You are being judicious, prudent, and disciplined and are plowing your corporation’s earnings back into your corporation.
You are reinvesting in your business because that is how you grow your business.
But your business is doing well and you are in business to reap the benefits of your hard work and diligence.
As a shareholder, and more so as the controlling shareholder, you might believe you are entitled to take the occasional distribution of profits from the corporation. Why would anyone care if you were to take a distribution to pay yourself?
You are generally correct that you, the shareholder, have a right to take a distribution of profits to pay yourself. But like most legal rights, there are exceptions, conditions, and limits to be aware of.
For example, under California law a corporation cannot make any distributions to its shareholders without approval by the board of directors.
You might be the sole shareholder and lone member of the board so it may seem that there should be no question about approving a distribution. It is true that you could readily approve a distribution by signing a unanimous written consent to that effect.
But there is a condition that must be first satisfied by the board of directors. The board must determine in good faith one of two things.
Will the corporation have sufficient retained earnings before the distribution to the shareholder(s)?
Or, will the corporation’s assets be of a sufficient value after the planned distribution?
If the board determines that the corporation’s retained earnings will be equal to or greater than the amount of the distribution plus overdue dividends owed to preferred shareholders (if any), the distribution is allowed.
Or the board can determine that the corporation’s assets, after the distribution, will be equal to or greater than the corporation’s total liabilities plus the amount to pay preferential rights of shareholders (if any).
If either condition is satisfied in the board’s good faith discretion, the distribution of profits can be approved.
Preferential rights are rights that are paid to some shareholders before other shareholders who do not have such rights. Not all corporations have these but if you have investors in your corporation, there may be some shareholders with these rights and they are paid first before the common shareholders or there must be enough value, earnings, etc. to be able to pay them.
The board of directors can rely on financial statements that are prepared using reasonable accounting principles in making its determination.
The board can also use a fair valuation or any other method that is reasonable.
Also, the articles, bylaws and any other agreements between the shareholders must be reviewed because those documents might contain additional limits or restrictions on distributions of profits to shareholders.
There is a further limit on distributions to note here. If the corporation will not be able meet its liabilities that are not provided for, the distribution is not allowed. In other words, your corporation must be able to continue to pay its bills after the distribution of profits.

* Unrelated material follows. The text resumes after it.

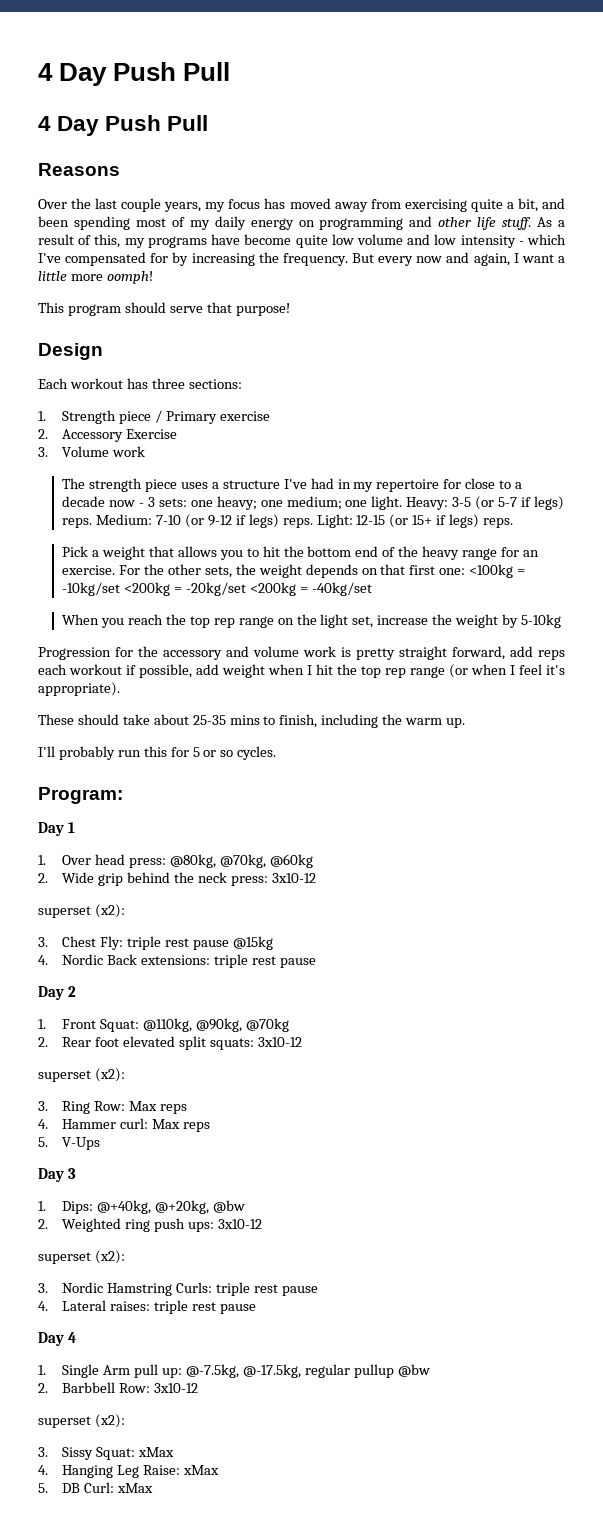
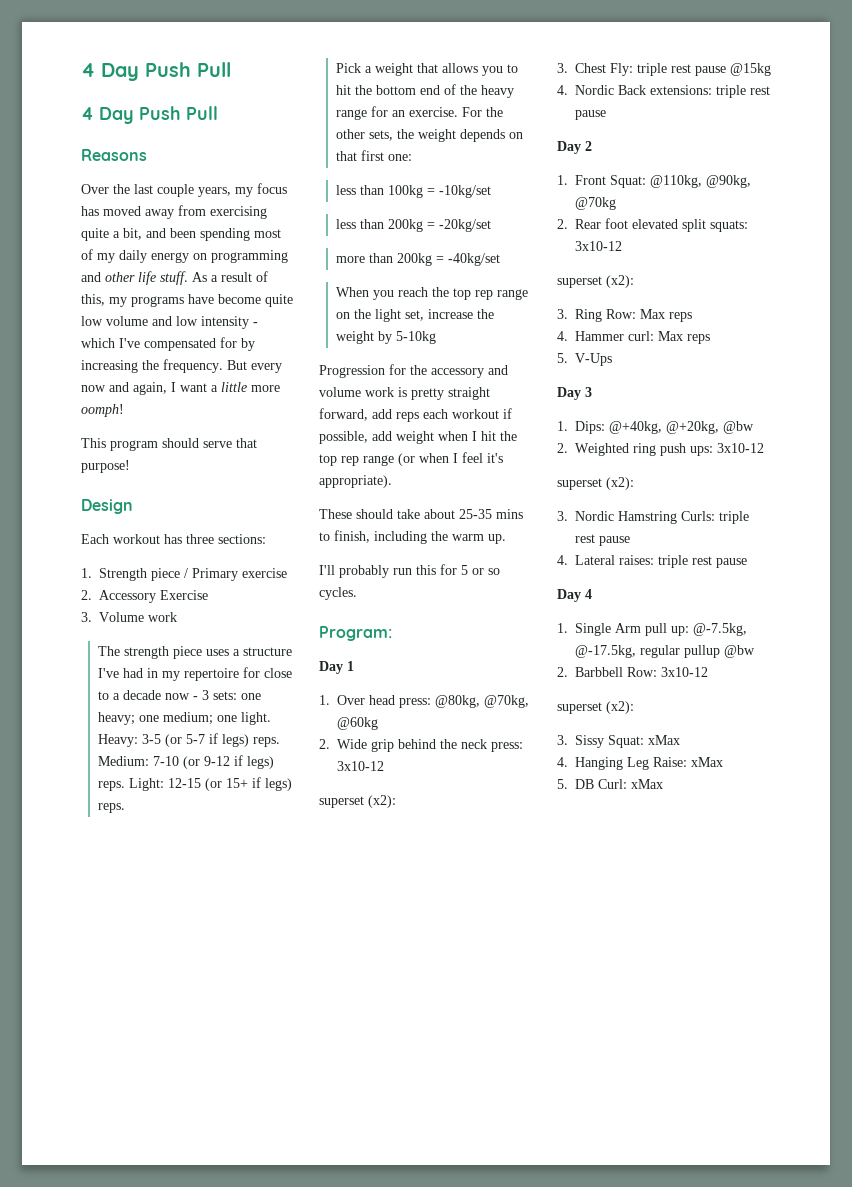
[469,564,514,578] <100kg -> [336,185,424,198] // less than 100kg
[124,582,171,596] <200kg -> [336,219,424,232] // less than 200kg
[249,582,296,596] <200kg -> [336,253,433,266] // more than 200kg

Once the board has made these determinations, in good faith, distributions can generally be made to the shareholders.
References: California Corporations Code sections 500 and 501.
This discussion is not legal advice, a solicitation of you as a client, nor the engaging in the practice of law in any jurisdiction.
This discussion is merely for information/education and should not be relied upon for legal advice by anyone because the facts discussed may be different from your own situation. If you need legal advice, consult a qualified attorney.